Two papers reported effects of nutrient and climate factors on the proliferation of cyanobacteria and the production of cyanotoxins. Barnard et al. [17] investigated the role of phosphorus and nitrogen limitation on microcystin and anatoxin production from Microcystis spp. and Planktothrix spp. in Western Lake Erie. The results showed the importance of reducing both nitrogen and phosphorus to limit cyanotoxin and cyanobacterial biomass production. Le Moal et al. [18] analyzed 13 years of eutrophication and climatic data of Lac au Duc, one of the largest shallow water bodies in Brittany, Western France, which is used as recreational and drinking water reservoir.

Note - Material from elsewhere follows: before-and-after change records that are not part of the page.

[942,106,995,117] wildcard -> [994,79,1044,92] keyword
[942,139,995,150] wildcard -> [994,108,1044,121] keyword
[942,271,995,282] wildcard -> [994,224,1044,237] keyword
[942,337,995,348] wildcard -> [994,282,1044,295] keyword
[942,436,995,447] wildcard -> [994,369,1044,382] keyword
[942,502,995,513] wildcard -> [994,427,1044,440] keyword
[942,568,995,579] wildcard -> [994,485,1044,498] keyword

Analysis showed interannual variability of cyanobacterial composition, with dominant species shifting from Planktothrix agardhii towards Microcystis sp. and then Dolichospermum sp. due to climatic pressures and nitrogen limitation.

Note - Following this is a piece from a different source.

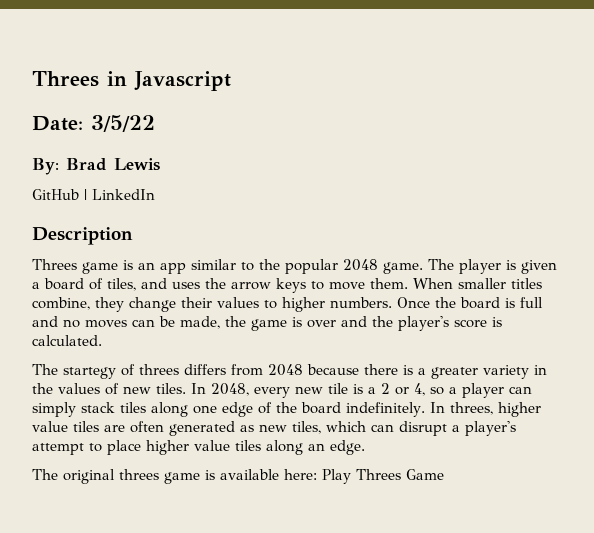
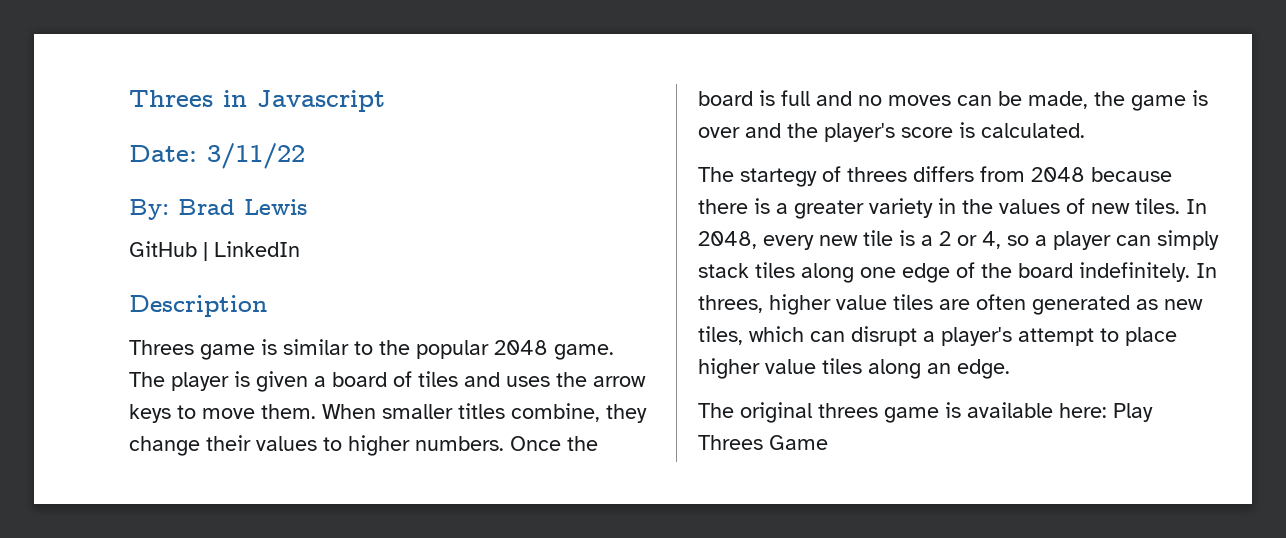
[91,115,155,132] 3/5/22 -> [207,143,305,169] 3/11/22
[138,262,186,274] an app -> (277, 347) none
[107,278,136,291] tiles, -> [418,371,458,387] tiles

Paleolimnological studies based on analysis of sediment cores for cyanobacteria and cyanotoxins, can contribute historic data on the prevalence of toxic cyanobacterial blooms. Weisbrod et al. [19] explored the spatial variability and historical cyanobacterial composition in sediment cores from Lake Rotorua in the South Island of New Zealand, focusing on the abundance of Microcystis, mcyE gene copy numbers and microcystins. The results showed that toxin producing Microcystis blooms are a relatively recent phenomenon in Lake Rotorua, initiated after the 1950s. In addition, results indicated that a single sediment core sampling used by most paleolimnological studies in small to medium-sized lakes can capture dominant microbial communities.

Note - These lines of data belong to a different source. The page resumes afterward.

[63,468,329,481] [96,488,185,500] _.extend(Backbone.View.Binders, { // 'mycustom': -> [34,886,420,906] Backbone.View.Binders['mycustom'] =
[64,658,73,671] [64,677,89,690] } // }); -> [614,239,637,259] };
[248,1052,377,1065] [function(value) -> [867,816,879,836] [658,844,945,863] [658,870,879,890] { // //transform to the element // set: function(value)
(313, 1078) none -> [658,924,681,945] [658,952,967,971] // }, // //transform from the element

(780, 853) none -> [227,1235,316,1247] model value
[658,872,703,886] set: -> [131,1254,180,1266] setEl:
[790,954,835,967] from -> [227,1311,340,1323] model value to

The Special Issue includes three review papers that present emerging areas of toxic cyanobacteria and cyanotoxins research. Metcalf and Codd [20] reviewed and discussed cases were cyanobacteria and cyanotoxins co-occurred with additional hazards such as algal toxins, microbial pathogens, metals, pesticides and microplastics. The authors discussed challenges in assessment of toxicity in such cases and identified further research needs in this field. Sundaravadivelu et al. [21] reviewed the current methodologies for the analysis of freshwater cyanotoxins and prymnesins with emphasis in samples other than water. The authors discussed their limitations, especially with respect to accurate quantitation and structural confirmation of various cyanotoxins, where mass spectrometric techniques are advantageous as they can potentially be applied for detection and unambiguous identification of multiple toxins. Lastly, Monteiro et al. [22] reviewed the existing knowledge on the less-studied, structurally diverse cyclic hexapeptides anabaenopeptins that are increasingly detected in freshwaters in elevated concentrations and possibly play important roles in aquatic ecosystems.